Soon after he spoke, the Canadian dollar tumbled two-thirds of a cent against the U.S. dollar, dropping below the 90-cent mark. The loonie ended the day down 0.68 of a cent at 89.79 cents U.S.
After his speech, Poloz said the recent weakness in the loonie hasn’t had much of an impact on Canadian exports, which tend to benefit from a slide in the dollar.
“To date, I’ve not seen anything that suggests we’ve actually had a reaction to that,” he told a news conference. “It’s early days … It’s not expected to be the big thing that causes our trade performance to change. I think the big thing is the U.S. recovery.”
As well, the governor said he wouldn’t rule out lowering rates even more if economic performance continued to lag.
“No, I cannot,” he told reporters.
“Given the risk that we have identified and the way those risks are expected to play out, we think interest rates are at the right place … If the balance of risks were to shift … then we would need to reconsider that balance of risks and our position on it.”
The Bank of Canada’s policy interest rate has been at one per cent since September 2010.
Poloz noted the baby boom generation — in Canada and around the developed world — is entering retirement age.
What is making the situation worse in terms of growth, says Poloz, is that boomers in the developed world have been putting their money into real estate rather than investments that can stimulate the economy.
Real estate assets in Canada accounted for 40 per cent of total wealth in 2012, he pointed out, as opposed to only 32 per cent in 1999.
“Now that that (demographic) bulge begins its inevitable exit from the workforce, that upward movement (in the economy) gets reversed,” Poloz told reporters.
“It’s just to say that potential output for the world, and indeed for Canada, is not some mechanical straight line.

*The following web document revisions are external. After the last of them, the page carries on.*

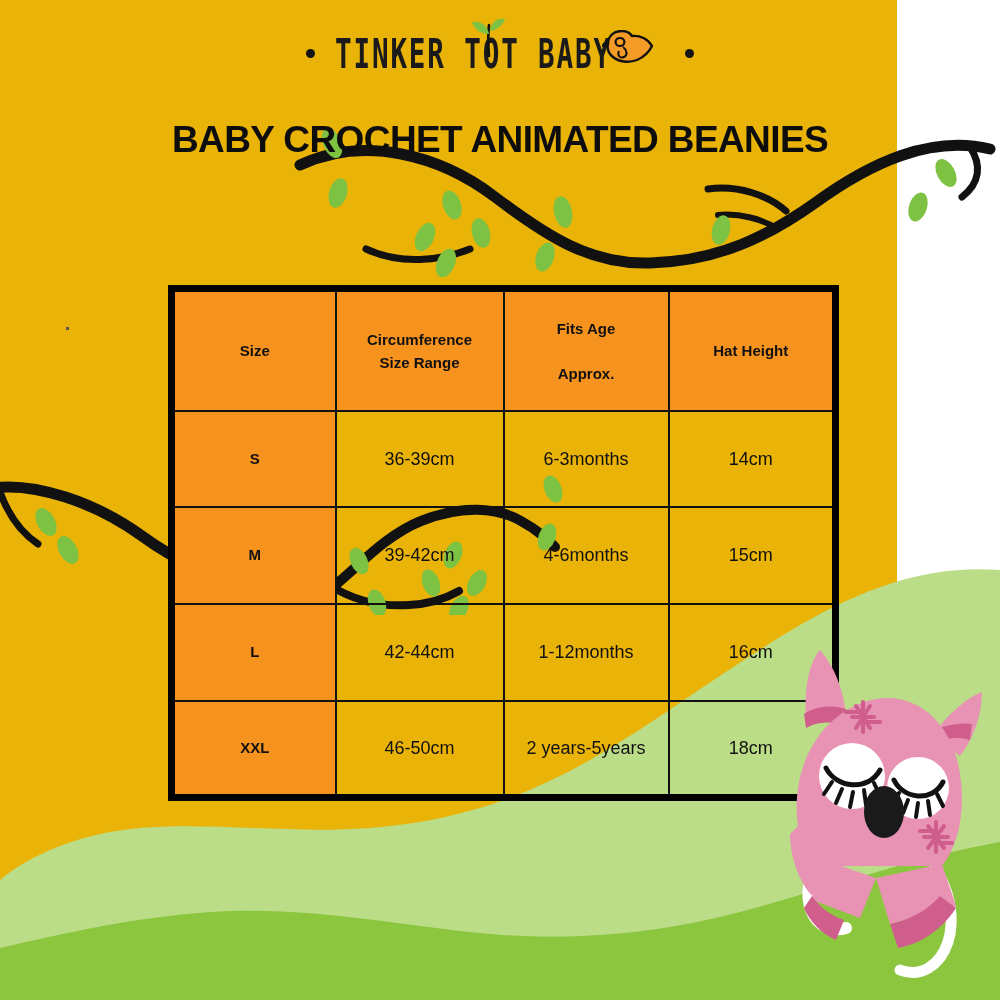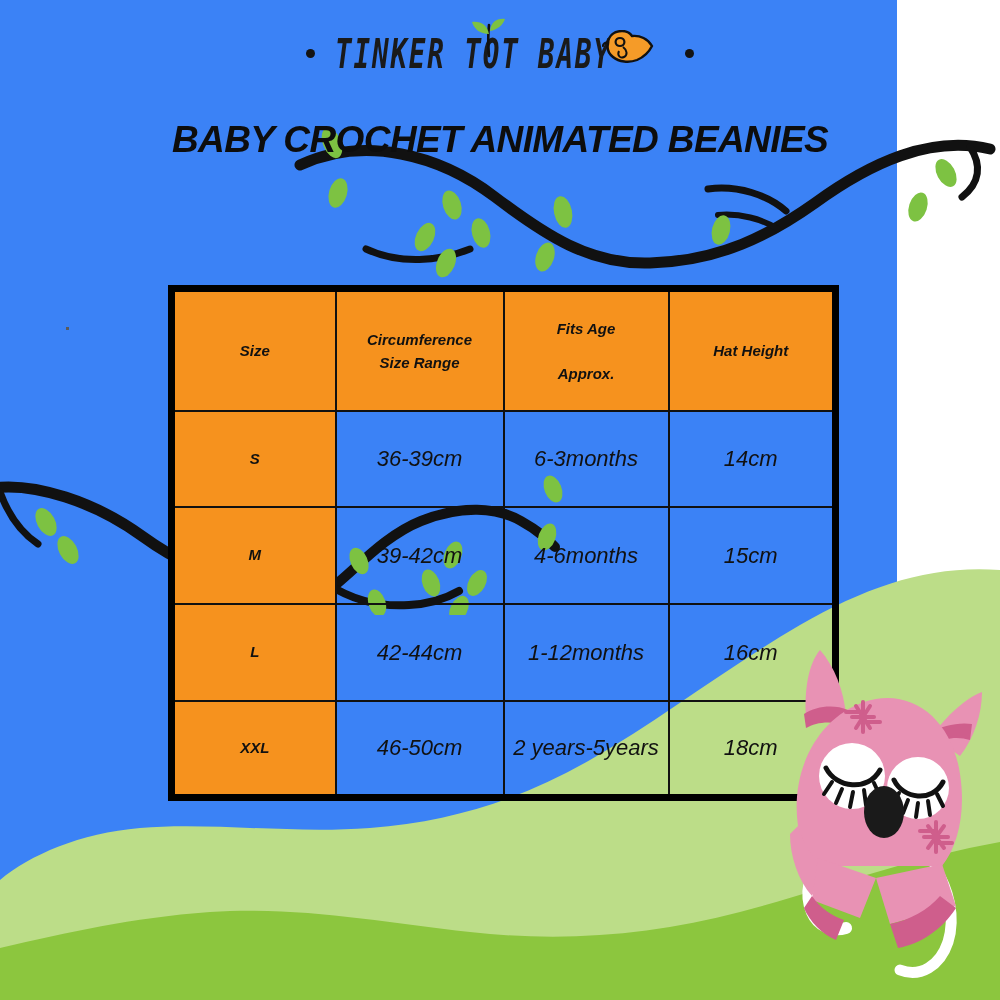--- a/index.html
+++ b/index.html
@@ -12,8 +12,7 @@
   #stage {
     position: relative;
     width: 897px; height: 1000px;
-    background: #3b82f6;
-    font-style: italic;
+    background: #eab308;
   }
 
   

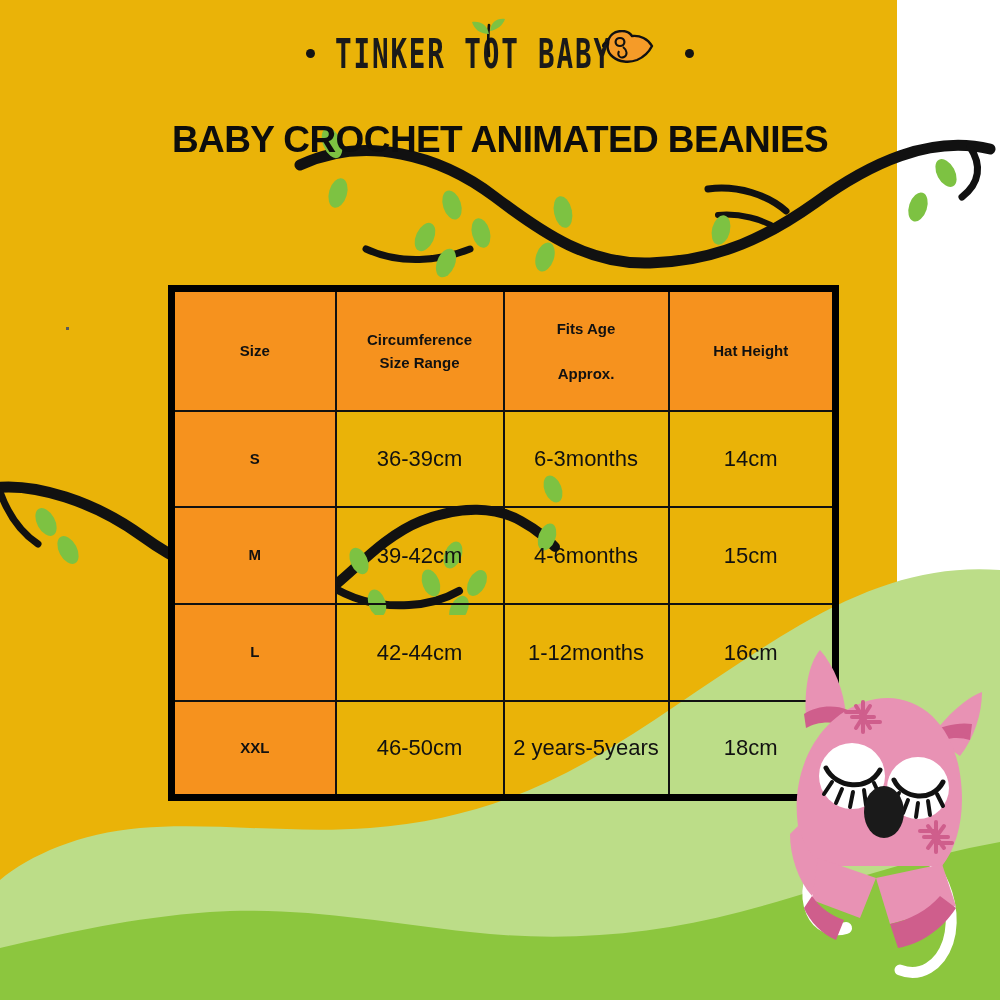--- a/index.html
+++ b/index.html
@@ -123,7 +123,7 @@
     font-weight: 700;
   }
   table.size-table tbody td {
-    font-size: 22px;
+    font-size: 18px;
     font-weight: 400;
     line-height: 1.25;
   }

It is something that gradually moves around because of these fundamental changes.”
Poloz said the first months of this year have shown less growth than he expected.
“We will not be alone in this, that’s for certain — nor are the forces really Canadian, they’re global.” he said after his speech.
However, Poloz said he still believes growth will be above the so-called two per cent potential and approach 2.5 per cent in both 2014 and 2015 — as the Bank of Canada said in its January forecast.
But he has left some room to trim that forecast in next month’s monetary policy report, noting that some indicators are suggesting the first quarter ending March 31 may be weaker than expected.
“Although we continue to expect above-trend growth in Canada this year and next, the recent data suggest that the first quarter will be on the soft side,” Poloz said in his speech. “This mostly seems attributable to unusual weather, but it bears deeper analysis.”
Several economists have recently downgraded their forecasts for the year to the low two-per-cent range on the premise that the export sector will take longer to recover and the housing market is slowing.
Overall, Poloz said, while the global outlook remains problematic, it is healing and the long-expected improvement in the U.S. economy will eventually lift the Canadian boat as well.
“This will inevitably lead to more growth in Canadian exports and, with the reduction in uncertainty that comes with that, more investment in Canada’s economic capacity, including creating more companies — and the much-anticipated rotation in growth.”
That has been Poloz’s outlook since he took charge of the central bank last summer, but the gist of his Halifax address is that the return to normal, in terms of growth and interest rates, is still a ways off.